Pediatric Radiology: roentgenology, nuclear medicine, ultrasonics, CT, MRI , Volume 44 - Issue 12 p. 1490- 1495
Despite our current treatment, many cystic fibrosis (CF) patients still show progressive bronchiectasis and small airways disease. Adequate detection and monitoring of progression of these structural abnormalities is needed to personalize treatment to the severity of CF lung disease of the patient. Chest computed tomography (CT) is the gold standard to diagnose and monitor bronchiectasis. Many studies have been done to validate the role of chest CT in CF and to improve the protocols. From these studies it became clear that for correct interpretation of the severity of bronchiectasis and small airways disease standardization of lung volume for the inspiratory and expiratory CT scan acquisition is needed.

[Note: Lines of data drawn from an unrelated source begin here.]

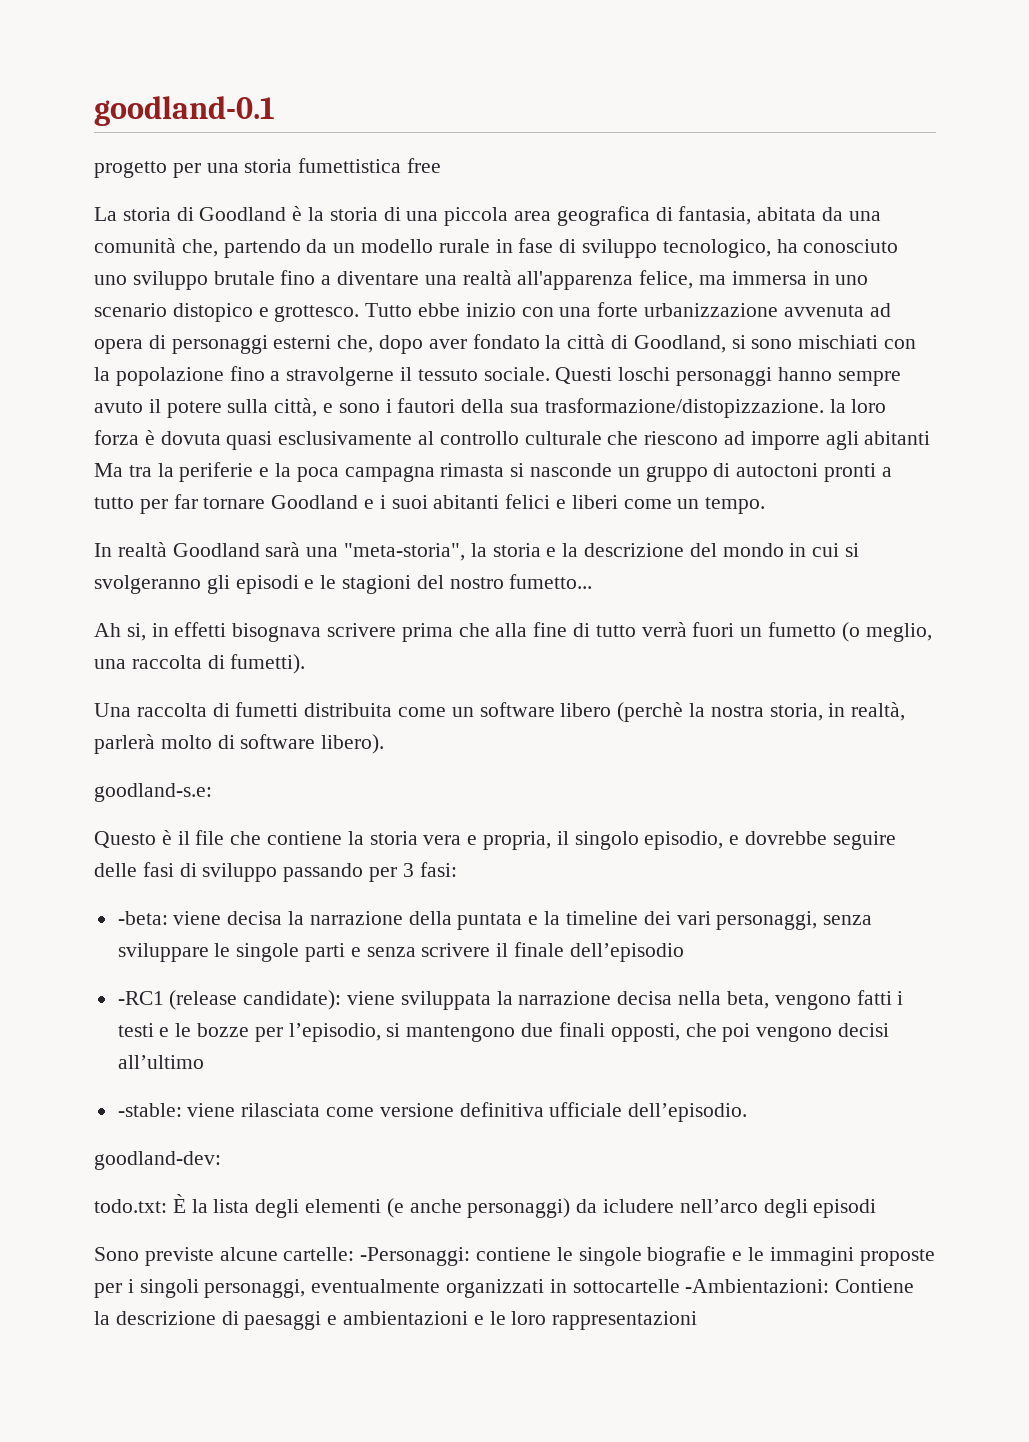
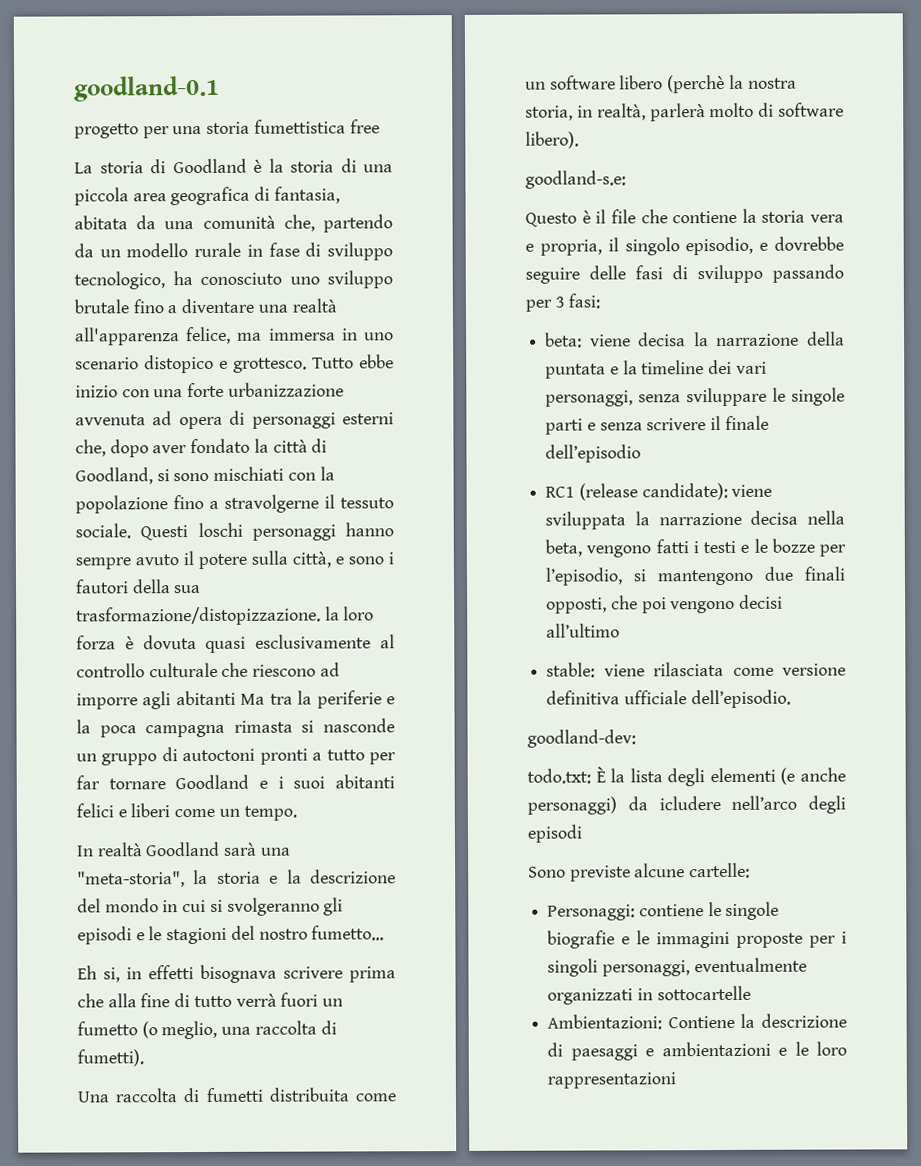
[94,623,121,637] Ah -> [77,965,97,980] Eh
[117,911,168,925] -beta: -> [545,332,583,348] beta:
[117,991,164,1005] -RC1 -> [545,486,576,498] RC1
[117,1103,182,1117] -stable: -> [546,662,596,678] stable:
[360,1247,471,1266] -Personaggi: -> [547,904,636,921] // Personaggi:
[685,1279,830,1293] -Ambientazioni: -> [547,1014,663,1030] // Ambientazioni:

The risk related to the radiation exposure of a chest CT scan every second year is considered low. Automated and quantitative image analysis systems are developed to improve the reliability and sensitivity of assessments of structural lung changes in CF, particularly in early life. In this paper an overview is given of the lessons learned from two decades of monitoring CF lung disease using chest CT.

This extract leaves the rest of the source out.